Janna Hoppmann über die Kraft der Psychologie in der Klimakrise

Die Klimapsychologie ist in der Praxis noch recht neu – zumindest im deutschsprachigen Raum. Janna Hoppmann und ihr Team haben es sich zur Aufgabe gemacht, theoretische Forschungserkenntnisse in die Praxis zu übersetzen. Dadurch vermitteln sie Transformationsfähigkeiten, die Menschen im Engagement gegen die Klimakrise unterstützen. Wie dies besonders junge Menschen im Kampf gegen den Klimawandel nutzen können, erklärt uns Janna im Interview.

Clima Now   •   22.02.2023

Warum braucht es Klimapsychologie?

Die Klimakrise ist das Resultat kumulierten Verhaltens vieler Menschen. Wir haben die Krise verursacht und dementsprechend müssen wir sie jetzt gemeinsam lösen als Menschheit. Psychologie trägt dazu bei, besser zu verstehen, wie wir das tun können. Sie kann Fragen danach beantworten, was Menschen vom Handeln abgehalten hat und noch immer abhält. Sie kann zudem ein wichtiger Hebel sein, um Menschen zu motivieren.

Wie kann die Klimapsychologie Menschen im Kampf gegen die Klimakrise unterstützen?

Zur Bekämpfung der Krise braucht es viele Kompetenzen. Es braucht authentisches Handeln, Empathie und Mitgefühl, besonders mit denen, die am stärksten von der Krise betroffen sind und sein werden. Gleichzeitig braucht es auch kritisches, kreatives Denken und Mut, um soziale Konventionen zu brechen und ins Machen zu kommen. Dabei unterstützen wir.

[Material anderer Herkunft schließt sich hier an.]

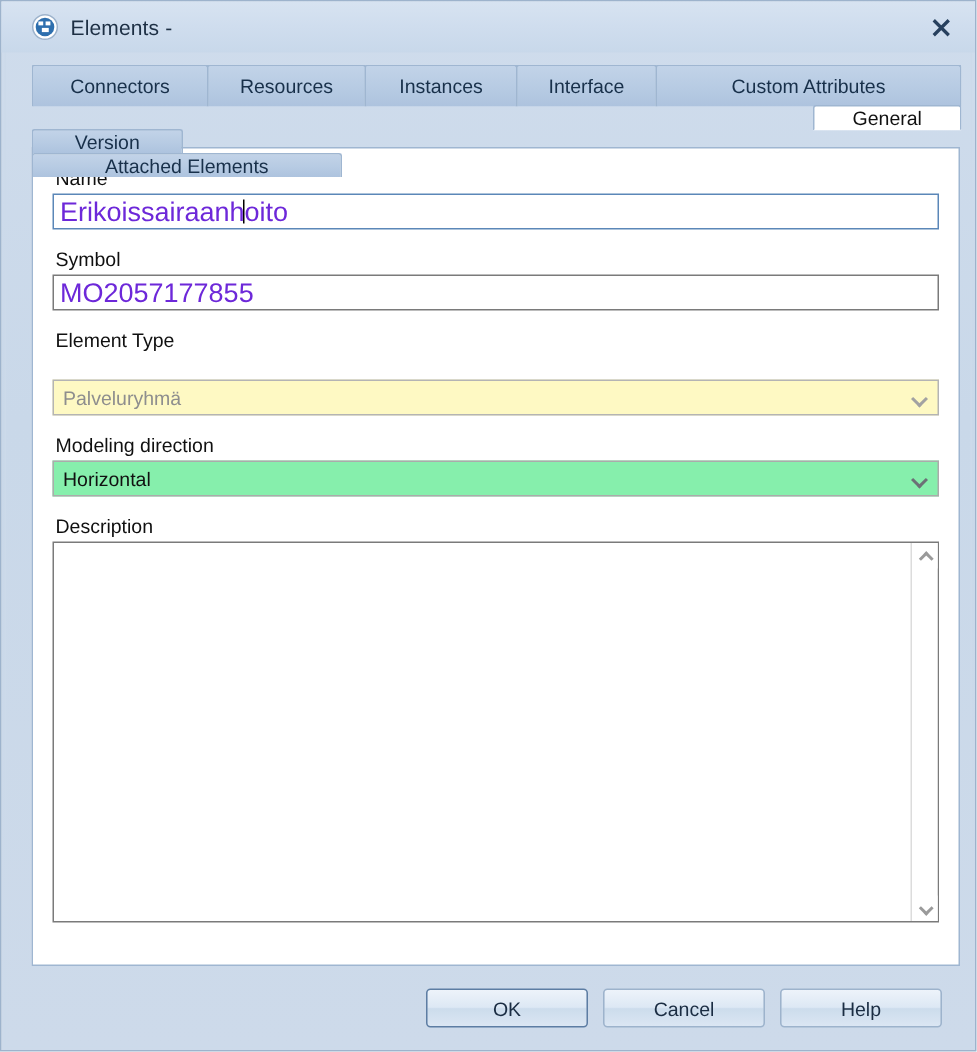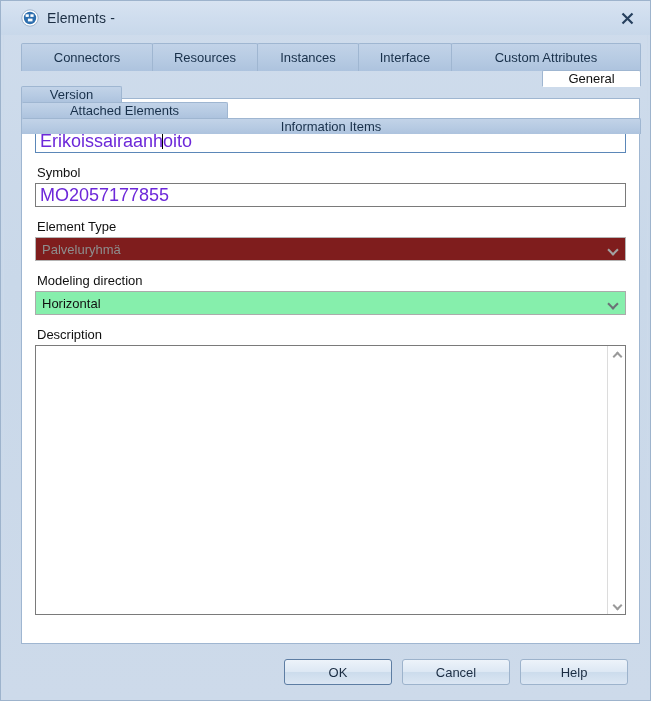--- a/index.html
+++ b/index.html
@@ -336,7 +336,7 @@
 
     <div class="tabstrip">
       <div class="tabrow row1">
-        <div class="tab" style="width:132px">
+        <div class="tab" style="width:118px">
           <span>Connectors</span>
         </div>
         <div class="tab" style="width:106px">

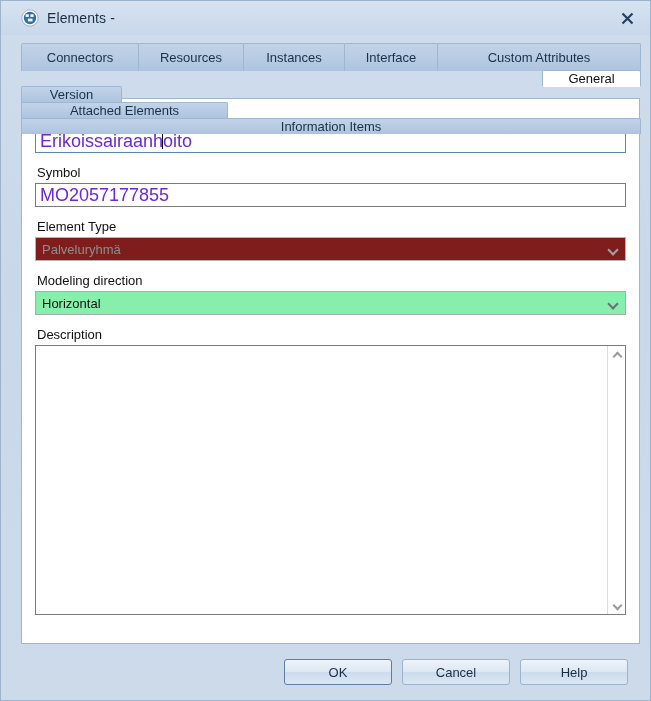--- a/index.html
+++ b/index.html
@@ -363,9 +363,6 @@
         <div class="tab" style="width:207px">
           <span>Attached Elements</span>
         </div>
-        <div class="tab" style="flex:1 1 auto">
-          <span>Information Items</span>
-        </div>
       </div>
     </div>
 

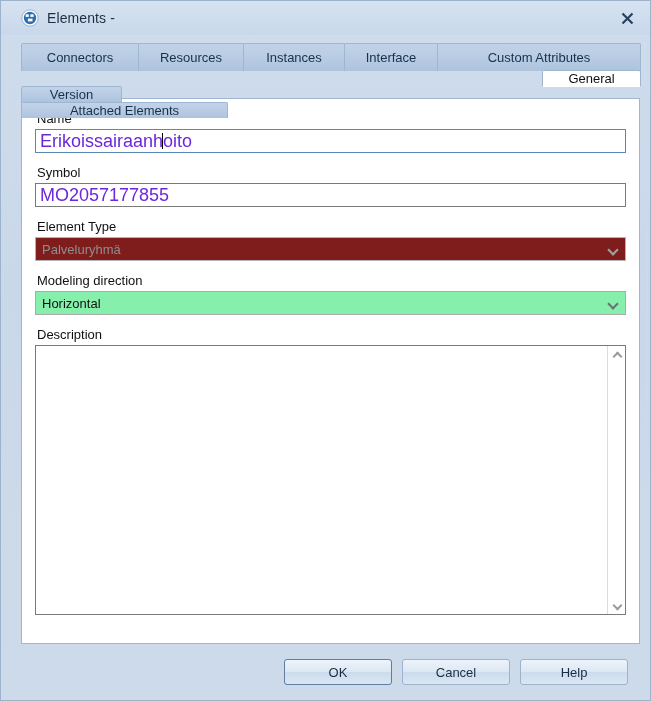--- a/index.html
+++ b/index.html
@@ -196,8 +196,9 @@
     flex: 0 0 24px;
   }
   .combo.disabled {
-    background: #7f1d1d;
+    background: #fef9c3;
     border-color: #b4b4b4;
+    margin-top: 16px;
   }
   .combo.disabled .combo-text { color: #8e8e8e; }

Denn die Psychologie kann wahrscheinlich am besten von allen Disziplinen die Menschen verstehen und weiterhelfen, wenn sie etwas ändern möchten.

Was steht bei Ihrer Arbeit im Mittelpunkt?

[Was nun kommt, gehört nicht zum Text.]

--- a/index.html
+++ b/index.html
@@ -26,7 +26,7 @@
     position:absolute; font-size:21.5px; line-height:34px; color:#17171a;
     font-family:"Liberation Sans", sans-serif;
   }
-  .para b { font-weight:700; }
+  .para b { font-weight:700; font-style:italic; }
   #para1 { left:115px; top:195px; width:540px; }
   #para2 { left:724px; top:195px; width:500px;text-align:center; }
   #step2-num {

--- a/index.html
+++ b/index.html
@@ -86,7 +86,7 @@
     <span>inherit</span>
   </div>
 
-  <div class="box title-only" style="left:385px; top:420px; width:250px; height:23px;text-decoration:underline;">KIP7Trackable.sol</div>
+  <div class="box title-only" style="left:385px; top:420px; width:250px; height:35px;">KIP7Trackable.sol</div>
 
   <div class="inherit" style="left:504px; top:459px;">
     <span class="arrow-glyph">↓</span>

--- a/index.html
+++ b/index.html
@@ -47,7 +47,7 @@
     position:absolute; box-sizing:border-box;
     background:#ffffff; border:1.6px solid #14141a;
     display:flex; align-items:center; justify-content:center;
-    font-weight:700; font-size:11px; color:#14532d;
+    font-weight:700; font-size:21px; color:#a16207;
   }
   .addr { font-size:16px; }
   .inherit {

Gesellschaftliche Veränderung. Wir sprechen da vom Handabdruck, nicht nur vom ökologischen Fussabdruck: Es geht uns um die strukturellen und gesellschaftlichen Möglichkeiten zur Veränderung. Unser Engagement als Gesellschaft steht im Mittelpunkt, und nicht wo wir im privaten Leben ein paar Emissionen einsparen können. Wir glauben, dass es ganz wichtig ist, die grossen Hebel in Gang zu setzen. Dafür bilden wir Transformationskompetenzen aus – bei Führungspersönlichkeiten in Unternehmen, Politik, Verwaltung und Zivilgesellschaft.

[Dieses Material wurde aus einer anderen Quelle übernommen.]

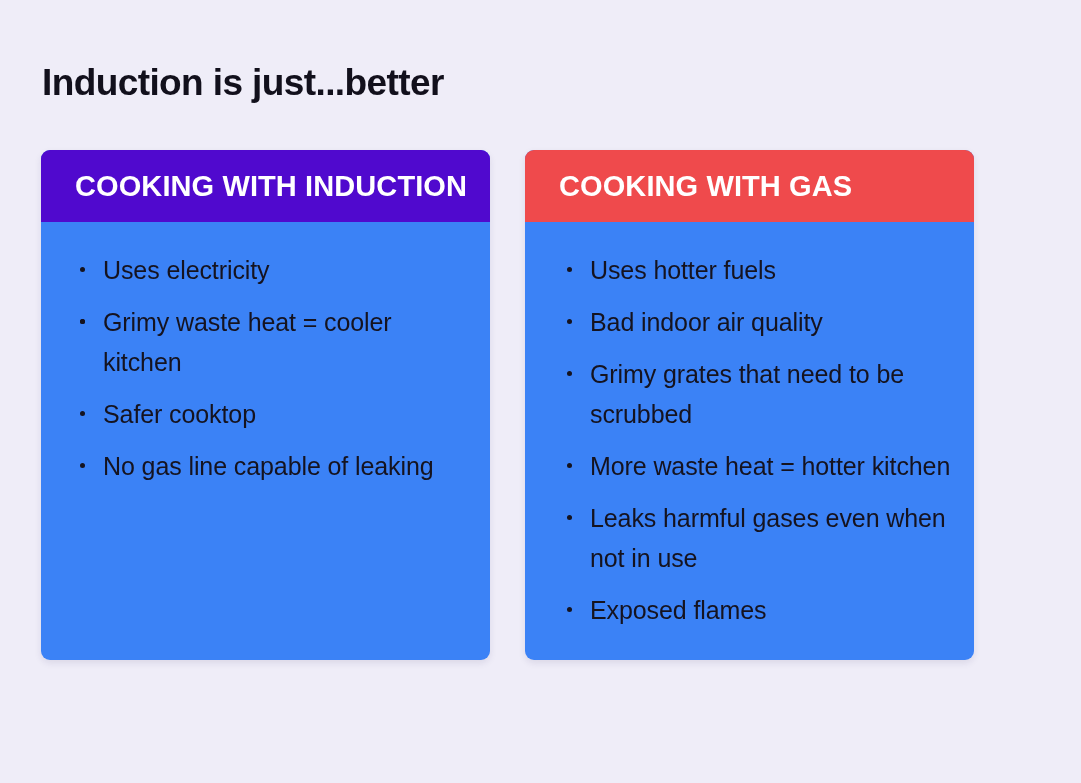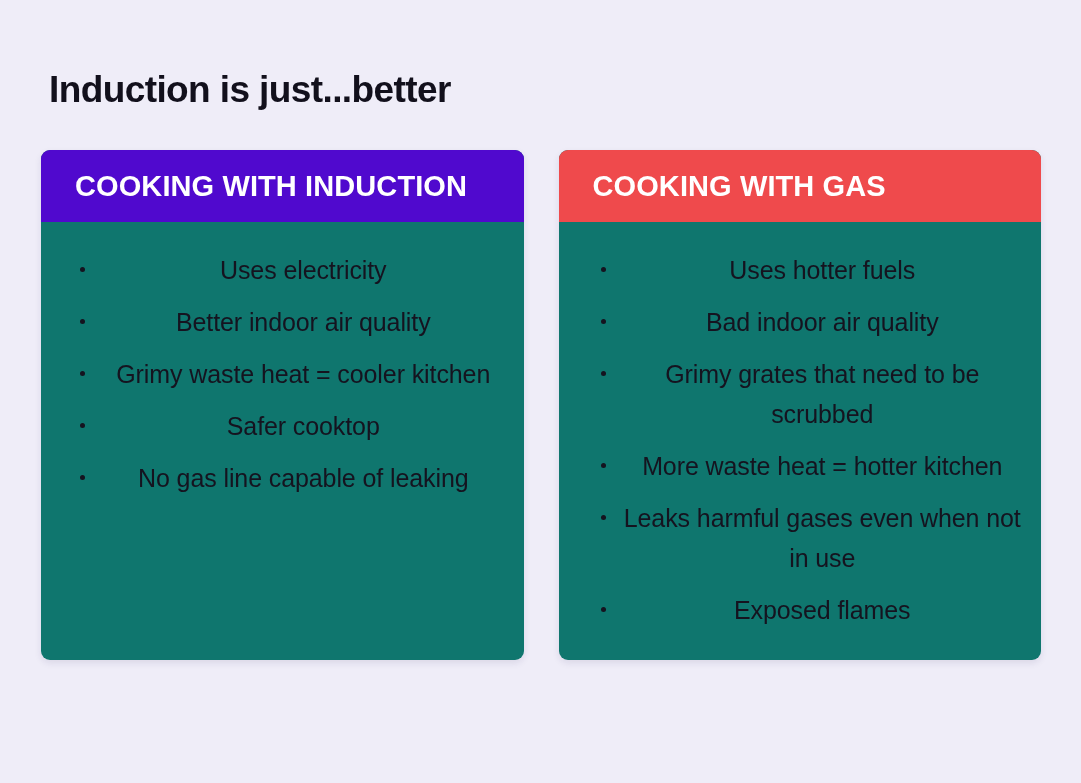--- a/index.html
+++ b/index.html
@@ -28,7 +28,7 @@
     position: absolute;
     left: 42px;
     top: 60px;
-    margin: 7px;
+    margin: 0;
     font-size: 37px;
     line-height: 46px;
     font-weight: 700;

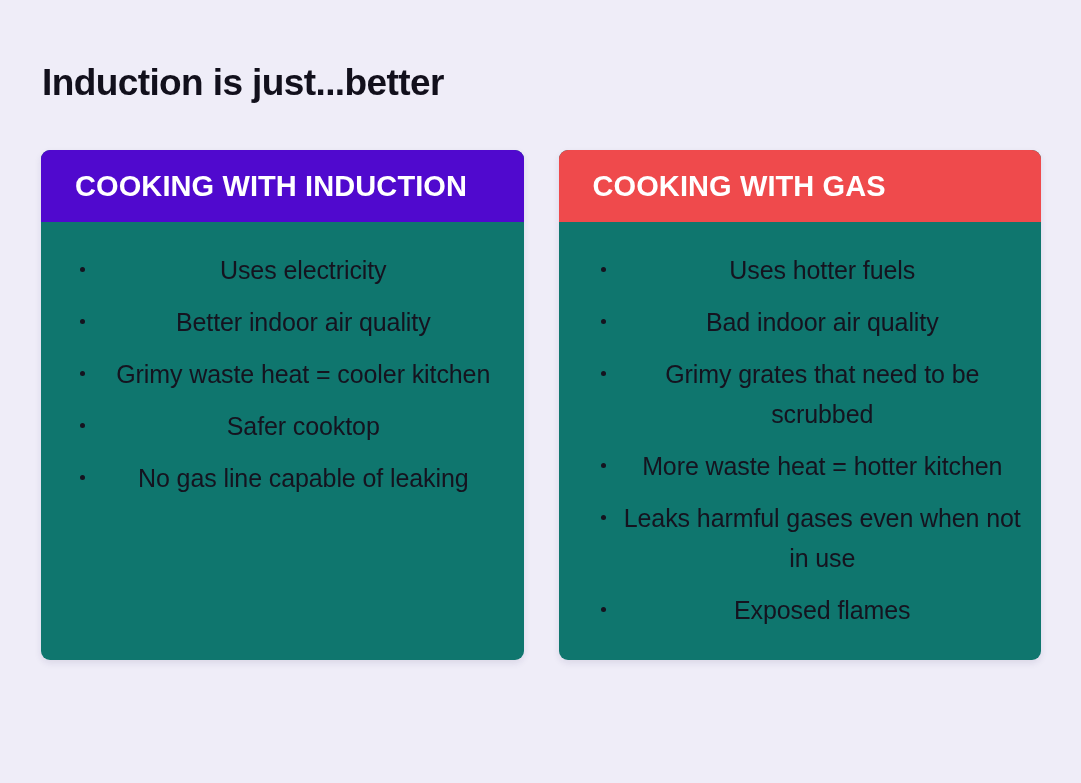--- a/index.html
+++ b/index.html
@@ -47,14 +47,13 @@
   }
 
   .card {
-    width: 483px;
-    background: #0f766e;
+    width: 449px;
+    background: #3b82f6;
     border-radius: 9px;
     box-shadow: 0 3px 7px rgba(42, 30, 90, 0.10);
     overflow: hidden;
     display: flex;
     flex-direction: column;
-    text-align: center;
   }
 
   .card-header {

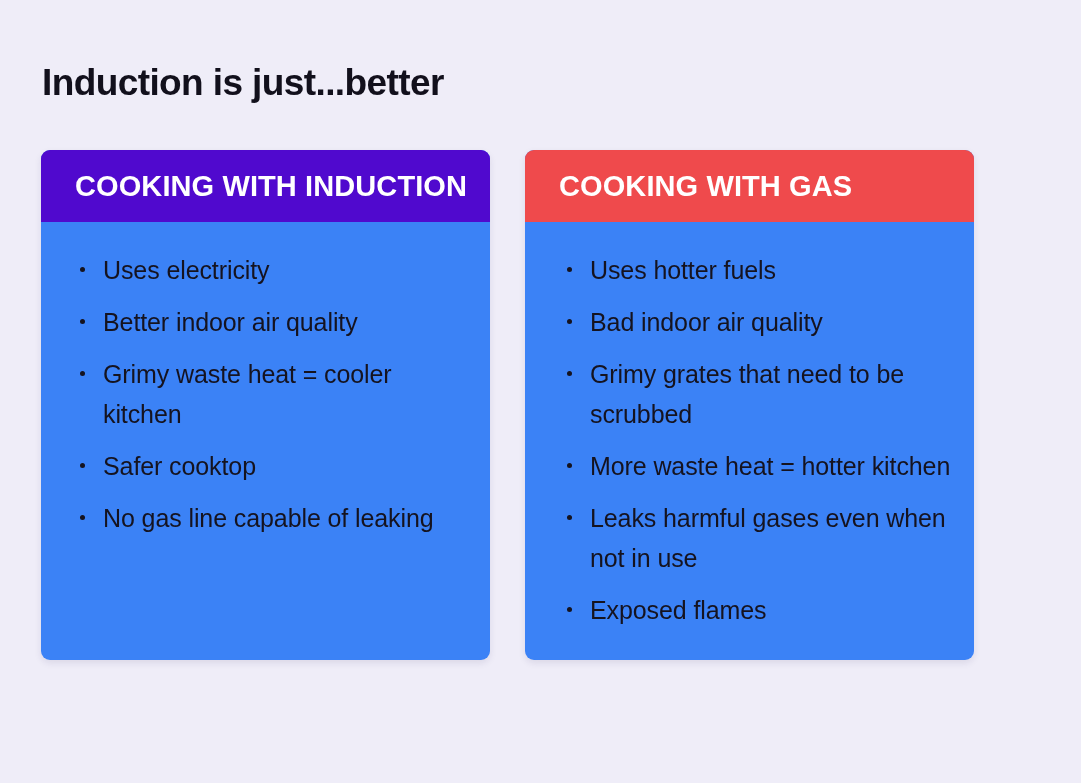--- a/index.html
+++ b/index.html
@@ -142,7 +142,6 @@
           </li>
           <li class="bullet-item">
             <span class="bullet-dot"></span>
-            <span>Better indoor air quality</span>
           </li>
           <li class="bullet-item">
             <span class="bullet-dot"></span>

Wie bringt man diese Tranformationskompetenzen an das Publikum?

Die Forschungsergebnisse der Klimapsychologie können uns dabei helfen, effektiver zu handeln. Daher möchten wir sie in die Praxis übersetzen. Um dies zu tun, haben wir unterschiedliche Formate entwickelt. Zunächst in Form von Live-Trainings und Workshops in Kleingruppen. Das können Kommunikationstrainings sein oder Kurse, die helfen Motivationen und Handlungsblockaden anderer zu verstehen, um besser in Kontakt zu kommen. Zudem bieten wir Online-Selbstlernkurse an, in denen die Teilnehmer*innen flexibel und selbstständig diese Kompetenzen üben. Dass die Erkenntnisse auch in die Praxis umgesetzt werden können, hat dabei immer höchste Priorität.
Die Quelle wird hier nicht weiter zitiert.